### Description of the task:
Your task is to set down the line containing "<p>その正体は、単に売上を" and every later line of the entries, word for word, including the last.

(Saved data entries)
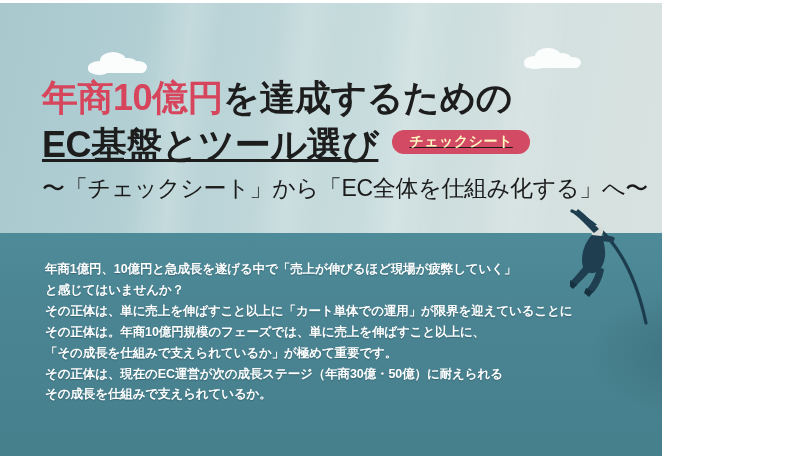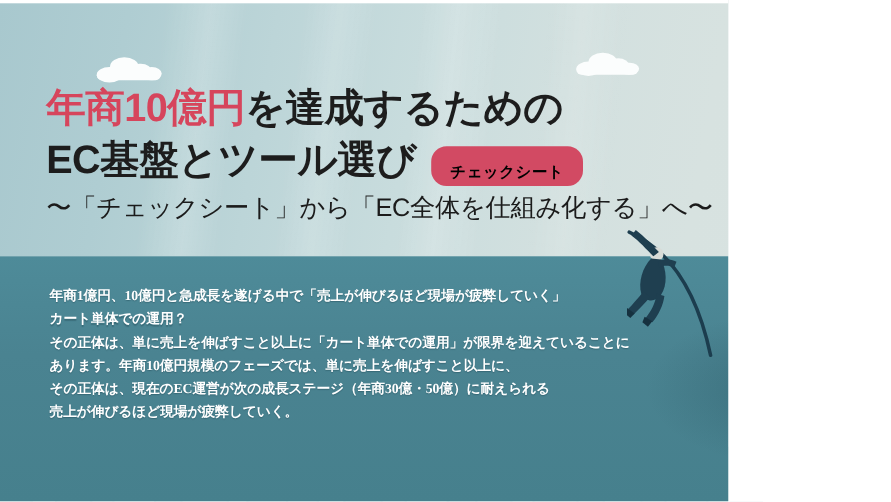--- a/index.html
+++ b/index.html
@@ -113,30 +113,30 @@
     letter-spacing:-0.5px; white-space:nowrap;
     color:#1d1d1d;
   }
   .line1 .accent { color:#d6455c; }
 
   .line2 {
     margin-top:4px;
     font-size:36px; font-weight:700; line-height:42px;
     letter-spacing:-0.5px; white-space:nowrap;
     color:#1d1d1d;
-    display:flex; align-items:center;
+    display:flex; align-items:flex-start;text-decoration:underline;
   }
   .badge {
     display:inline-block;
     margin-left:14px;
     background:#d24a63;
-    color:#000000;
+    color:#fef9c3;
     font-size:14px; font-weight:700;
     letter-spacing:0.5px;
-    padding:16px 17px 5px;
+    padding:4px 17px 5px;
     border-radius:14px;
     line-height:1.1;
     position:relative; top:6px;
     white-space:nowrap;
   }
 
   .line3 {
     margin-top:7px;
     font-size:23px; font-weight:400; line-height:30px;
     letter-spacing:-0.3px; white-space:nowrap;
@@ -144,21 +144,21 @@
   }
 
   
   .body-copy {
     position:absolute; left:45px; top:259px; width:600px;
     color:#ffffff;
     font-size:12.5px; font-weight:700; line-height:20.9px;
     letter-spacing:-0.1px;
     text-shadow:0 1px 1px rgba(20,55,65,0.35);
   }
-  .body-copy p { white-space:nowrap;font-family:Liberation Serif, serif; }
+  .body-copy p { white-space:nowrap; }
 </style>
 </head>
 <body>
 
 <div id="stage">
 
   <div class="sky">
     <div class="sky-streaks"></div>
   </div>
 
@@ -260,22 +260,23 @@
     <div class="line2">
       <span>EC基盤とツール選び</span>
       <span class="badge">チェックシート</span>
     </div>
 
     <div class="line3">〜「チェックシート」から「EC全体を仕組み化する」へ〜</div>
   </div>
 
   <div class="body-copy" id="body-copy">
       <p>年商1億円、10億円と急成長を遂げる中で「売上が伸びるほど現場が疲弊していく」</p>
-      <p>カート単体での運用？</p>
+      <p>と感じてはいませんか？</p>
       <p>その正体は、単に売上を伸ばすこと以上に「カート単体での運用」が限界を迎えていることに</p>
-      <p>あります。年商10億円規模のフェーズでは、単に売上を伸ばすこと以上に、</p>
+      <p>その正体は。年商10億円規模のフェーズでは、単に売上を伸ばすこと以上に、</p>
+      <p>「その成長を仕組みで支えられているか」が極めて重要です。</p>
       <p>その正体は、現在のEC運営が次の成長ステージ（年商30億・50億）に耐えられる</p>
-      <p>売上が伸びるほど現場が疲弊していく。</p>
+      <p>その成長を仕組みで支えられているか。</p>
     </div>
 
   <div class="top-rule"></div>
 
 </div>
 
 </body></html>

### Answer space:
       <p>その正体は、単に売上を伸ばすこと以上に「カート単体での運用」が限界を迎えていることに</p>
-      <p>あります。年商10億円規模のフェーズでは、単に売上を伸ばすこと以上に、</p>
+      <p>その正体は。年商10億円規模のフェーズでは、単に売上を伸ばすこと以上に、</p>
+      <p>「その成長を仕組みで支えられているか」が極めて重要です。</p>
       <p>その正体は、現在のEC運営が次の成長ステージ（年商30億・50億）に耐えられる</p>
-      <p>売上が伸びるほど現場が疲弊していく。</p>
+      <p>その成長を仕組みで支えられているか。</p>
     </div>
 
   <div class="top-rule"></div>
 
 </div>
 
 </body></html>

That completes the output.